El marido ha denunciado al hospital por una imprudencia médica. Alega que la falta de atención de los médicos provocó que no se dieran cuenta de que la mujer seguía perdiendo sangre tras ser sometida a la operación.

Un juzgado de Vitoria investiga ya los hechos. A la espera del resultado, ayer, Francisco Villar, director gerente del Txagorritxu, aseguró ayer que "no ha habido desatención o presunta negligencia" y atribuyó el fallecimiento al Síndrome de Hellp, un mal asociado a la gestación que es mortal en entre un 4% y un 12% de los casos. Villar explicó que, tras confirmar este diagnóstico, se produjo un fracaso multiorgánico acelerado y fulminante que acabó con la vida de la mujer.

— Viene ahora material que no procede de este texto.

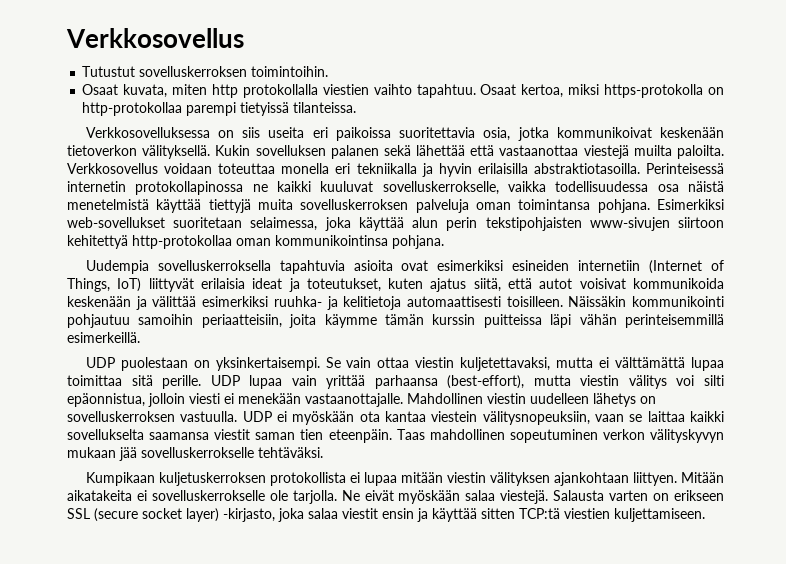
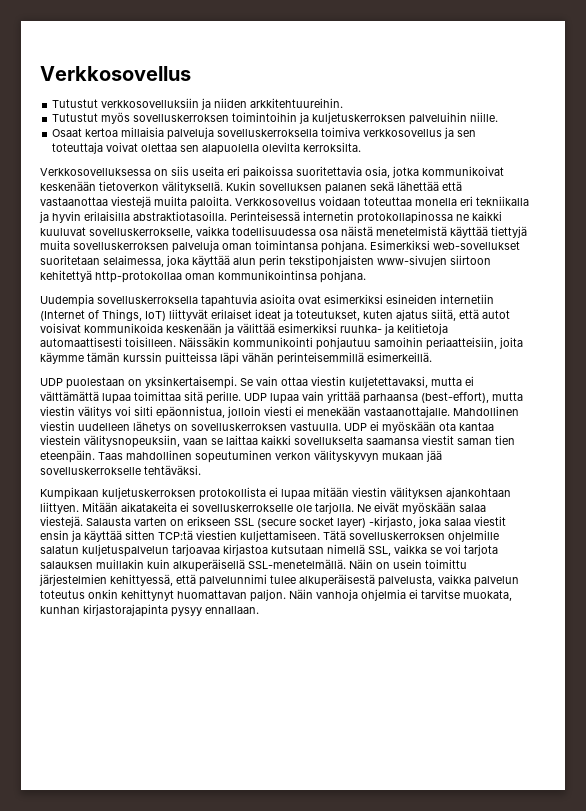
[139,66,329,77] [82,84,724,98] [82,102,357,116] sovelluskerroksen toimintoihin. // Osaat kuvata, miten http protokollalla viestien vaihto tapahtuu. Osaat kertoa, miksi https-protokolla on http-protokollaa parempi tietyissä tilanteissa. -> [101,98,344,110] [52,112,499,125] [52,127,477,140] [52,142,362,155] verkkosovelluksiin ja niiden arkkitehtuureihin. // Tutustut myös sovelluskerroksen toimintoihin ja kuljetuskerroksen palveluihin niille. // Osaat kertoa millaisia palveluja sovelluskerroksella toimiva verkkosovellus ja sen toteuttaja voivat olettaa sen alapuolella olevilta kerroksilta.
[200,278,245,289] erilaisia -> [211,309,252,319] erilaiset
(705, 515) none -> [323,530,499,542] [40,544,498,557] [40,559,467,572] [39,574,519,587] [40,589,512,602] [40,604,259,617] Tätä sovelluskerroksen ohjelmille salatun kuljetuspalvelun tarjoavaa kirjastoa kutsutaan nimellä SSL, vaikka se voi tarjota salauksen muillakin kuin alkuperäisellä SSL-menetelmällä. Näin on usein toimittu järjestelmien kehittyessä, että palvelunnimi tulee alkuperäisestä palvelusta, vaikka palvelun toteutus onkin kehittynyt huomattavan paljon. Näin vanhoja ohjelmia ei tarvitse muokata, kunhan kirjastorajapinta pysyy ennallaan.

Sólo tres visitas en seis horas

La paciente ingresó sobre las 21.00 h y tras la cesárea fue trasladada a una habitación pasadas las 23.00 h. Según la familia, hasta las 5.00 h, momento en que empezó a sentirse muy mal, sólo recibió tres visitas por parte del personal sanitario. El médico llegó para atenderla a la 6.00 h, y Zoraida falleció pasado el mediodía.